薄明りにもえる林を抜けて(ながめぐ論03)

目黒陽介のながめくらしつは多分に叙景的作品だ。様々な風景の表現が、シリーズを貫いている。

2008年の堀の外のジャグリングの中で演じられたながめくらしつ一作目からずっと扱われているモチーフに、林の中の風景がある。実存的な木々なのか、夢の中の迷いを意味する抽象的な林なのかは判然とはしない。どちらにせよながめくらしつでは必ず、主人公が優しい雨のそぼ降る林をさまよい歩くのである。

最近に近い後期の作品では、チンアナゴとも呼ばれる白く高い棒の林。中期2012年の起きないあたまでは、不安定に連結した棒の林。もしかするとミニチュアの林もあったかもしれない。

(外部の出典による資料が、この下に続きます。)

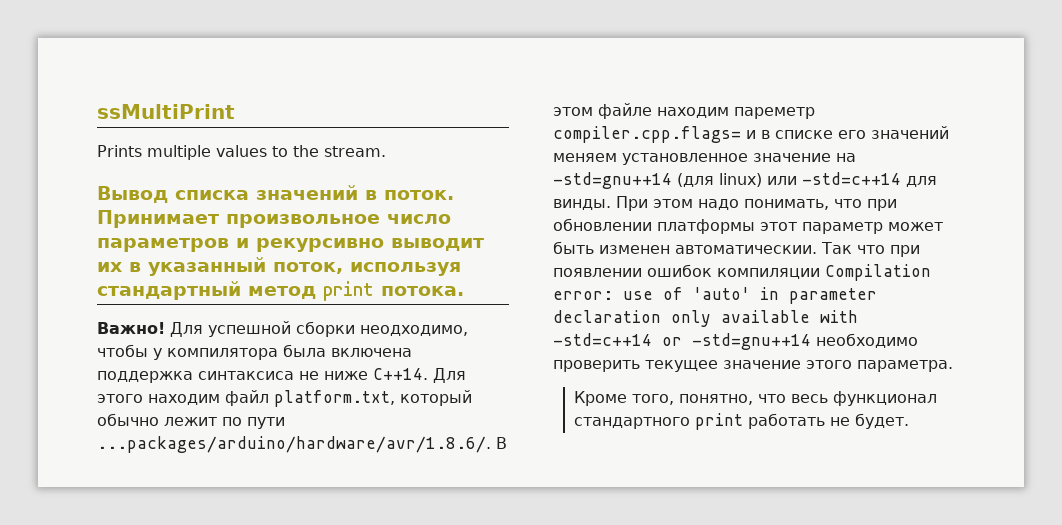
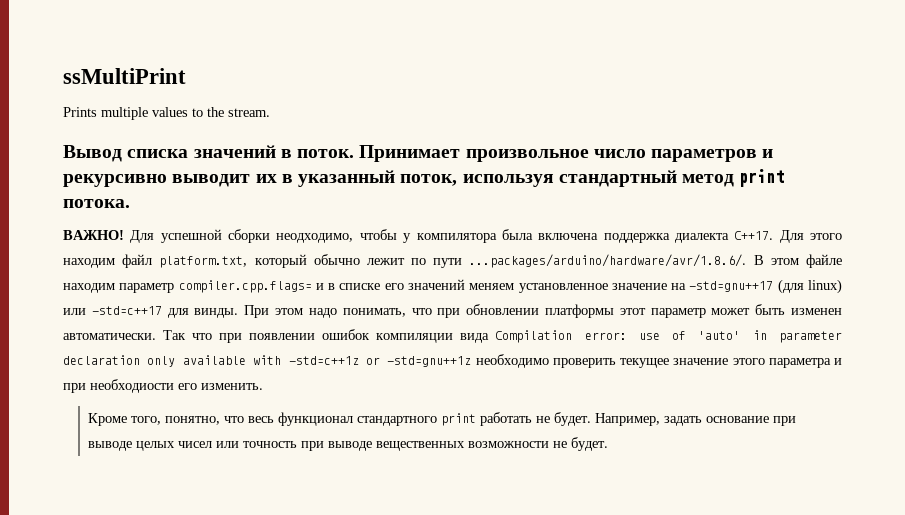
- Важно!
+ ВАЖНО!
- Для успешной сборки неодходимо, чтобы у компилятора была включена поддержка синтаксиса не ниже C++14.
+ Для успешной сборки неодходимо, чтобы у компилятора была включена поддержка диалекта C++17.
- Для этого находим файл platform.txt, который обычно лежит по пути ...packages/arduino/hardware/avr/1.8.6/. В этом файле находим пареметр compiler.cpp.flags= и в списке его значений меняем установленное значение на -std=gnu++14 (для linux) или -std=c++14 для винды.
+ Для этого находим файл platform.txt, который обычно лежит по пути ...packages/arduino/hardware/avr/1.8.6/. В этом файле находим параметр compiler.cpp.flags= и в списке его значений меняем установленное значение на -std=gnu++17 (для linux) или -std=c++17 для винды.
- При этом надо понимать, что при обновлении платформы этот параметр может быть изменен автоматическии.
+ При этом надо понимать, что при обновлении платформы этот параметр может быть изменен автоматически.
- Так что при появлении ошибок компиляции Compilation error: use of 'auto' in parameter declaration only available with -std=c++14 or -std=gnu++14 необходимо проверить текущее значение этого параметра.
+ Так что при появлении ошибок компиляции вида Compilation error: use of 'auto' in parameter declaration only available with -std=c++1z or -std=gnu++1z необходимо проверить текущее значение этого параметра и при необходиости его изменить.
+ Например, задать основание при выводе целых чисел или точность при выводе вещественных возможности не будет.

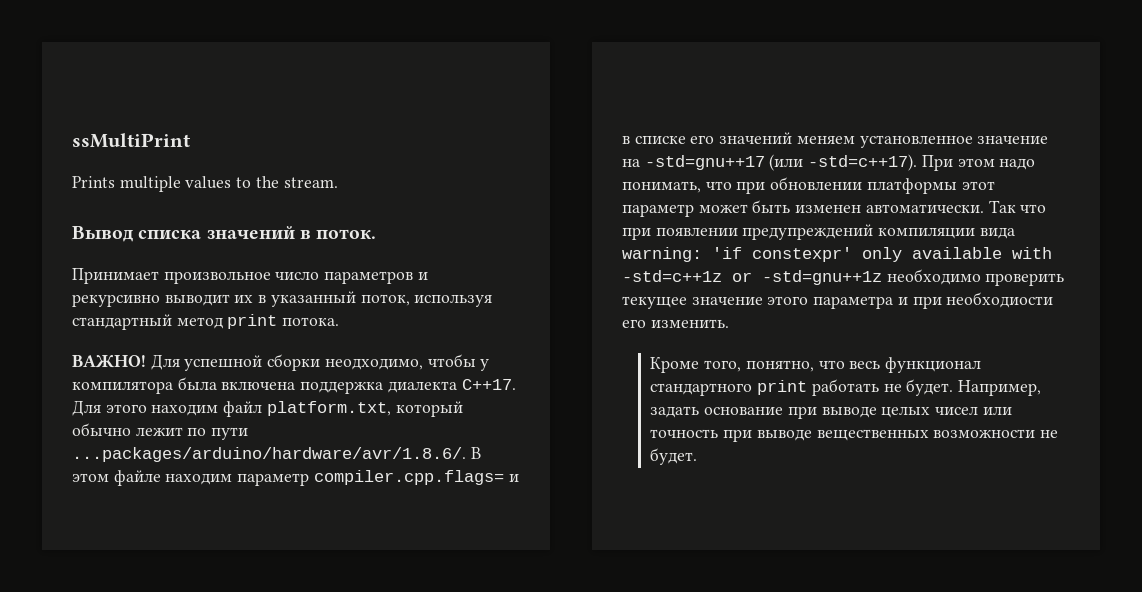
- Вывод списка значений в поток. Принимает произвольное число параметров и рекурсивно выводит их в указанный поток, используя стандартный метод print потока.
+ Вывод списка значений в поток.
+ Принимает произвольное число параметров и рекурсивно выводит их в указанный поток, используя стандартный метод print потока.
- Для этого находим файл platform.txt, который обычно лежит по пути ...packages/arduino/hardware/avr/1.8.6/. В этом файле находим параметр compiler.cpp.flags= и в списке его значений меняем установленное значение на -std=gnu++17 (для linux) или -std=c++17 для винды.
+ Для этого находим файл platform.txt, который обычно лежит по пути ...packages/arduino/hardware/avr/1.8.6/. В этом файле находим параметр compiler.cpp.flags= и в списке его значений меняем установленное значение на -std=gnu++17 (или -std=c++17).
- Так что при появлении ошибок компиляции вида Compilation error: use of 'auto' in parameter declaration only available with -std=c++1z or -std=gnu++1z необходимо проверить текущее значение этого параметра и при необходиости его изменить.
+ Так что при появлении предупреждений компиляции вида warning: 'if constexpr' only available with -std=c++1z or -std=gnu++1z необходимо проверить текущее значение этого параметра и при необходиости его изменить.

記念すべき2008年の第一回では、出演者中のキーマンでもある松田が、その身体を持ってそれを表していた。目黒や池辺が片足立ちで不安定に立つ松田のそこここにボールを乗せていく。それに呼応して松田が風に揺れるような動きで、そっとボールをホールドする。
寂しさはなく、薄明るい林の中の一本の木がすっくと立っていた。そこを目黒が通り過ぎていった。

ぼうやりと、ながめくらしているはずなのに、木々にはどうしても、なにか不思議な引力があるのだ。